> **What to do**: An exact reproduction of the lines from the one with "subtotal: 5050.85 -> 4971.32" to the end of the data below is required. No other lines may be included.

### Input material ###

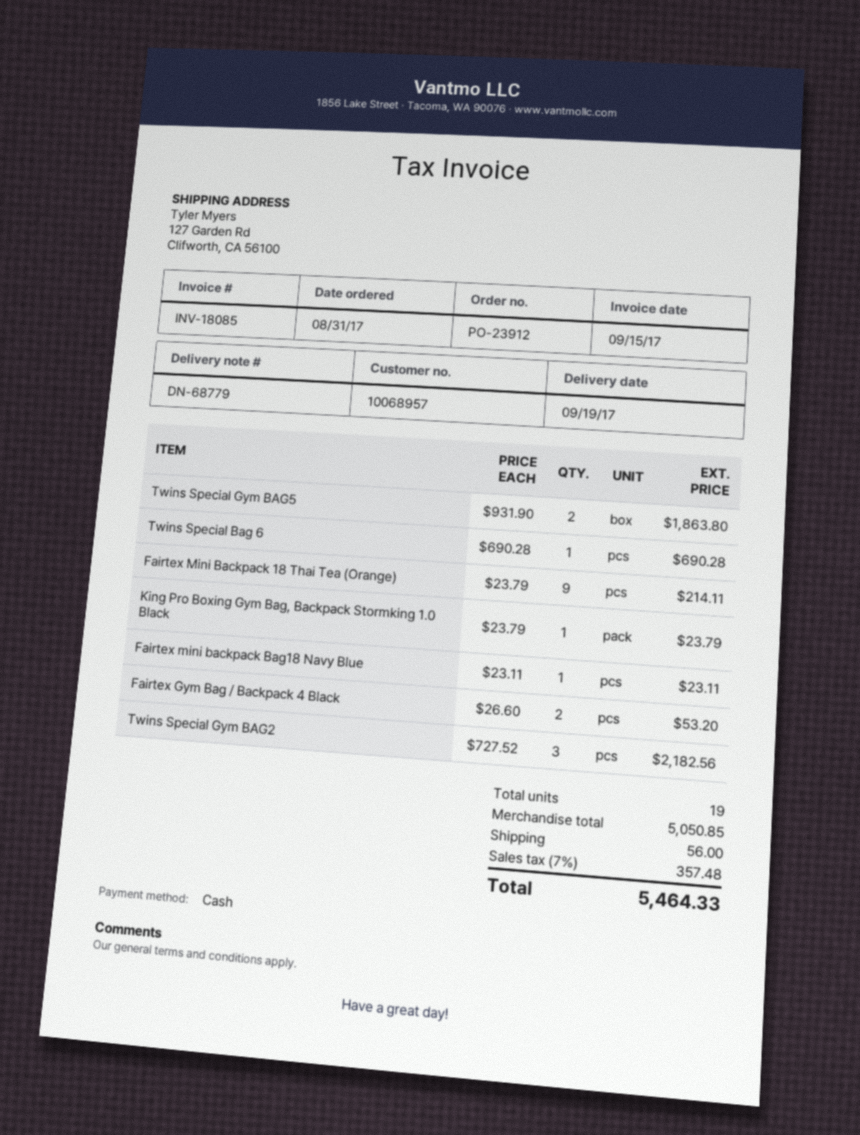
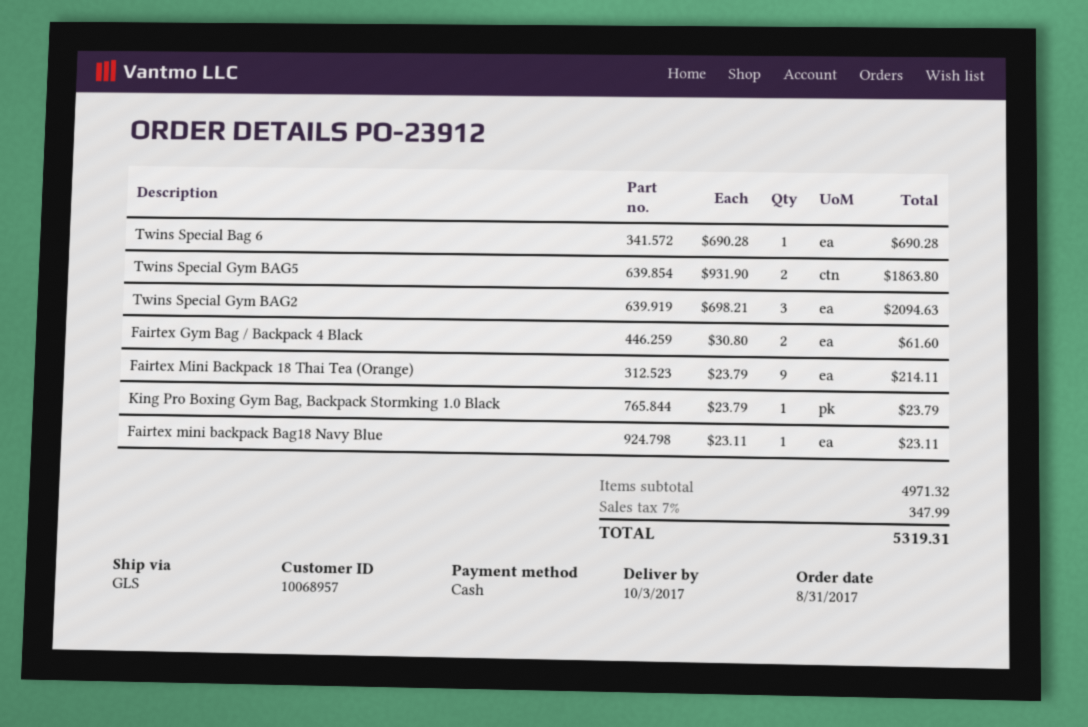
delivery date: 2017-09-19 -> 2017-10-03
Fairtex Gym Bag / Backpack 4 Black: 2 x 26.60 = 53.20 -> 2 x 30.80 = 61.60
Twins Special Gym BAG2: 3 x 727.52 = 2182.56 -> 3 x 698.21 = 2094.63
subtotal: 5050.85 -> 4971.32
shipping: 56.00 -> none
tax: 7% = 357.48 -> 7% = 347.99
total: 5464.33 -> 5319.31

###

> **Answer to the exercise**:
subtotal: 5050.85 -> 4971.32
shipping: 56.00 -> none
tax: 7% = 357.48 -> 7% = 347.99
total: 5464.33 -> 5319.31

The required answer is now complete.